Could you copy exactly the lines from the one containing "-154,7 +154,7 @@" through the last line of the records below, and nothing else?

Front-end code edit data
┏━━

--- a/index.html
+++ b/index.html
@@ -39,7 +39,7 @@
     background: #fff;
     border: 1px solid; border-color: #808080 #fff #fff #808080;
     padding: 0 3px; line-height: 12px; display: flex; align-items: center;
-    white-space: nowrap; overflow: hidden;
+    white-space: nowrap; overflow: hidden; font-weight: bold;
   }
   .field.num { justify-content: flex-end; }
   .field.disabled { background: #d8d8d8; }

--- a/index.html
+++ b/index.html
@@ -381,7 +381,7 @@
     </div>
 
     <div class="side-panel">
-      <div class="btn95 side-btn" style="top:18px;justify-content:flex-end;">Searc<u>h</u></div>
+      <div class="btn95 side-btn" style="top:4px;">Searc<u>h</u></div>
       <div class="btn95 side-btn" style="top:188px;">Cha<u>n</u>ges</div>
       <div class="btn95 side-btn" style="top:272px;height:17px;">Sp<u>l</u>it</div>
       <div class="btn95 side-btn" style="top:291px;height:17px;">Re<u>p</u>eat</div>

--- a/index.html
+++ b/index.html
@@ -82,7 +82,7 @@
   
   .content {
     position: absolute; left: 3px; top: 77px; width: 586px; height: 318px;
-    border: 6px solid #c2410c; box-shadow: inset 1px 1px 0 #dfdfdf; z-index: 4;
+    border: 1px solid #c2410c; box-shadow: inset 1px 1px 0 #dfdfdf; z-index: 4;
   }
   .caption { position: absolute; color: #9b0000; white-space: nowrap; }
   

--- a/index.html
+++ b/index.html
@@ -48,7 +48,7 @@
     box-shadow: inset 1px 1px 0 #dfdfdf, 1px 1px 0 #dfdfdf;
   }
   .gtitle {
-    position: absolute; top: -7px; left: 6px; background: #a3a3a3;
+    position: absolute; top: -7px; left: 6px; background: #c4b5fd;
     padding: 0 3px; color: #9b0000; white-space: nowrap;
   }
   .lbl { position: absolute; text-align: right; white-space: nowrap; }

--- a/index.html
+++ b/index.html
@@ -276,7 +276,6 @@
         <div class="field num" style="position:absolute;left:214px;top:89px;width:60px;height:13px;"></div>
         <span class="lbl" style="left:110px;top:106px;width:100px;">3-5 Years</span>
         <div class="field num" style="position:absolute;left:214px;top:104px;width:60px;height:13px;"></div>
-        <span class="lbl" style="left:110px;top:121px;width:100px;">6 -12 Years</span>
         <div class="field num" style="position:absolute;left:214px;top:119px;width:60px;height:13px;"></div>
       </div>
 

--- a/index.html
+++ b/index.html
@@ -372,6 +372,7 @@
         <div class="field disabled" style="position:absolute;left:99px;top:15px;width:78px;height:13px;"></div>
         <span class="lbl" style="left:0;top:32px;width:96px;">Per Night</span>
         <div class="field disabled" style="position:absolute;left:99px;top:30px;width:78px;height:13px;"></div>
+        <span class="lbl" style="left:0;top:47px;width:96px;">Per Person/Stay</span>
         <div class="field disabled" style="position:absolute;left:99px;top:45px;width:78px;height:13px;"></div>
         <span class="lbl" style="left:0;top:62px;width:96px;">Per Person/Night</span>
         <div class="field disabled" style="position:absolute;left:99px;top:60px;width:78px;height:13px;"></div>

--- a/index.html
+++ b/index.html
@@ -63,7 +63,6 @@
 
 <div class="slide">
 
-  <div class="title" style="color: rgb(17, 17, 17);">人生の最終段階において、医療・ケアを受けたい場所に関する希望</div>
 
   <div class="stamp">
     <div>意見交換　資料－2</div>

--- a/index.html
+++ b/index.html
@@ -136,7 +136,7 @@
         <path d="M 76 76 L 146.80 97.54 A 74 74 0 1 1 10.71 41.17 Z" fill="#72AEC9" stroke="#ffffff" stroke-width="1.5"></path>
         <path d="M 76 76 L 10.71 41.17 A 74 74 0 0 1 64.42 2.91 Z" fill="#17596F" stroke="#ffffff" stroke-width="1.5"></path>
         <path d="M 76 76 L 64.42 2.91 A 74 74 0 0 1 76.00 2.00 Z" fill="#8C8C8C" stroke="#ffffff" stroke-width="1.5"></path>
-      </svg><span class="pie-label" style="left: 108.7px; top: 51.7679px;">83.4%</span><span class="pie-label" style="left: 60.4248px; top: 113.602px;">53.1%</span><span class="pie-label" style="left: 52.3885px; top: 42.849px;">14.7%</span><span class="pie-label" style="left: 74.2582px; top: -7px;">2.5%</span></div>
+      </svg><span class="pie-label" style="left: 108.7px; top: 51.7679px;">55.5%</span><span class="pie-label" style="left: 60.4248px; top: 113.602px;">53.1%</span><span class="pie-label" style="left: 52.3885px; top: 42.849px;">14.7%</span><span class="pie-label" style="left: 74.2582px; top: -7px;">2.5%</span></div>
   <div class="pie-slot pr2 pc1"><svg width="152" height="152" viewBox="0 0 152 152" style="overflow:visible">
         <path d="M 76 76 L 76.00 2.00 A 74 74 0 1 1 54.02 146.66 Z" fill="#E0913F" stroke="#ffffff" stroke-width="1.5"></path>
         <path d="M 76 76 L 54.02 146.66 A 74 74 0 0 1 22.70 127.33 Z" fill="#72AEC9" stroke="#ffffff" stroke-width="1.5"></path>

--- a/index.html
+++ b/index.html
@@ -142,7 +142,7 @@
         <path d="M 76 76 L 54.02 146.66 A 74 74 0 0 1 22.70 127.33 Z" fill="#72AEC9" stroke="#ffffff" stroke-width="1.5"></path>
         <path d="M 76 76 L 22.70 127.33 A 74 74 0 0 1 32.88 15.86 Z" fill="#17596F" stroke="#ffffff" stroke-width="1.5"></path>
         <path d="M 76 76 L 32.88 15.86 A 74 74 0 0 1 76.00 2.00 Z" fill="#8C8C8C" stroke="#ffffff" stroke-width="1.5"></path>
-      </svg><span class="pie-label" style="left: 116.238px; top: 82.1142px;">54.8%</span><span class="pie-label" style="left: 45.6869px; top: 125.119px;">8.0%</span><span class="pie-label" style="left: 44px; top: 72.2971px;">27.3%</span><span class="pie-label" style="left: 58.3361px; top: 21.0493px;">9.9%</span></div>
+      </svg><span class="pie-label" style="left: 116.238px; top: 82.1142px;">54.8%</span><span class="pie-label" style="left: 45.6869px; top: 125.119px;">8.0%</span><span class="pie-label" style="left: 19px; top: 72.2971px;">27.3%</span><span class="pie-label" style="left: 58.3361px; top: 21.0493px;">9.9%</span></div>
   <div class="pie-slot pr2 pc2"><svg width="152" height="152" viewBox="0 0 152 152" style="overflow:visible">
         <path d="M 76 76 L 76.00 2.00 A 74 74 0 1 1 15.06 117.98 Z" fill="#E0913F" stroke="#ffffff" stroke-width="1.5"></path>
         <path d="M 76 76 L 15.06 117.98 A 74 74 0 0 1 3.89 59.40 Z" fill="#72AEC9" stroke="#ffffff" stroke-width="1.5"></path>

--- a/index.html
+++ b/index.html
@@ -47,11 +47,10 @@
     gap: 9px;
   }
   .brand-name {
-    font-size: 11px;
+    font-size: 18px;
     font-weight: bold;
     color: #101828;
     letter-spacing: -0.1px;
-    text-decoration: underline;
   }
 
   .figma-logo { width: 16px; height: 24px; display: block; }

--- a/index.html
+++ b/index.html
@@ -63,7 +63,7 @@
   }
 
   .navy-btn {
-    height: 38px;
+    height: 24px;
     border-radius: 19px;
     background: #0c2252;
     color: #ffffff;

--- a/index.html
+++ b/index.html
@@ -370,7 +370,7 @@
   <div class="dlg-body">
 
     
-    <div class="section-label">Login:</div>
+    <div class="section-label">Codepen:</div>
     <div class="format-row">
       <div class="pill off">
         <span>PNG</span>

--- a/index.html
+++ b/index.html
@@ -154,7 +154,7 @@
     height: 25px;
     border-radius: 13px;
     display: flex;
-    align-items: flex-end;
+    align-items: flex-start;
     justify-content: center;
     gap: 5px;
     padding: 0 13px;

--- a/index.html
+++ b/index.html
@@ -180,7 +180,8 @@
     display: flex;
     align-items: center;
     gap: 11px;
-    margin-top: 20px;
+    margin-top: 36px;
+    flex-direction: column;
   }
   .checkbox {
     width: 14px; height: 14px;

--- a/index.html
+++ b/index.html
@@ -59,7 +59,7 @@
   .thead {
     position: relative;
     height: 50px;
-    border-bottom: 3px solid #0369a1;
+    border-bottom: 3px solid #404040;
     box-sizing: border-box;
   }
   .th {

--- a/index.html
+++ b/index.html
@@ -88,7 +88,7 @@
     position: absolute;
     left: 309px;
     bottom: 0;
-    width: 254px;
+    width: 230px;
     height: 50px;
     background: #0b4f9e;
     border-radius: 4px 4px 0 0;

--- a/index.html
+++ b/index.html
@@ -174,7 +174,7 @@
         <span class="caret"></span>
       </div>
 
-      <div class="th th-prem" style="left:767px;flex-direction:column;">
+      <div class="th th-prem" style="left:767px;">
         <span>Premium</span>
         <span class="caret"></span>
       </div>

┗━━

Answer to this exercise ::
@@ -154,7 +154,7 @@
     height: 25px;
     border-radius: 13px;
     display: flex;
-    align-items: flex-end;
+    align-items: flex-start;
     justify-content: center;
     gap: 5px;
     padding: 0 13px;

--- a/index.html
+++ b/index.html
@@ -180,7 +180,8 @@
     display: flex;
     align-items: center;
     gap: 11px;
-    margin-top: 20px;
+    margin-top: 36px;
+    flex-direction: column;
   }
   .checkbox {
     width: 14px; height: 14px;

--- a/index.html
+++ b/index.html
@@ -59,7 +59,7 @@
   .thead {
     position: relative;
     height: 50px;
-    border-bottom: 3px solid #0369a1;
+    border-bottom: 3px solid #404040;
     box-sizing: border-box;
   }
   .th {

--- a/index.html
+++ b/index.html
@@ -88,7 +88,7 @@
     position: absolute;
     left: 309px;
     bottom: 0;
-    width: 254px;
+    width: 230px;
     height: 50px;
     background: #0b4f9e;
     border-radius: 4px 4px 0 0;

--- a/index.html
+++ b/index.html
@@ -174,7 +174,7 @@
         <span class="caret"></span>
       </div>
 
-      <div class="th th-prem" style="left:767px;flex-direction:column;">
+      <div class="th th-prem" style="left:767px;">
         <span>Premium</span>
         <span class="caret"></span>
       </div>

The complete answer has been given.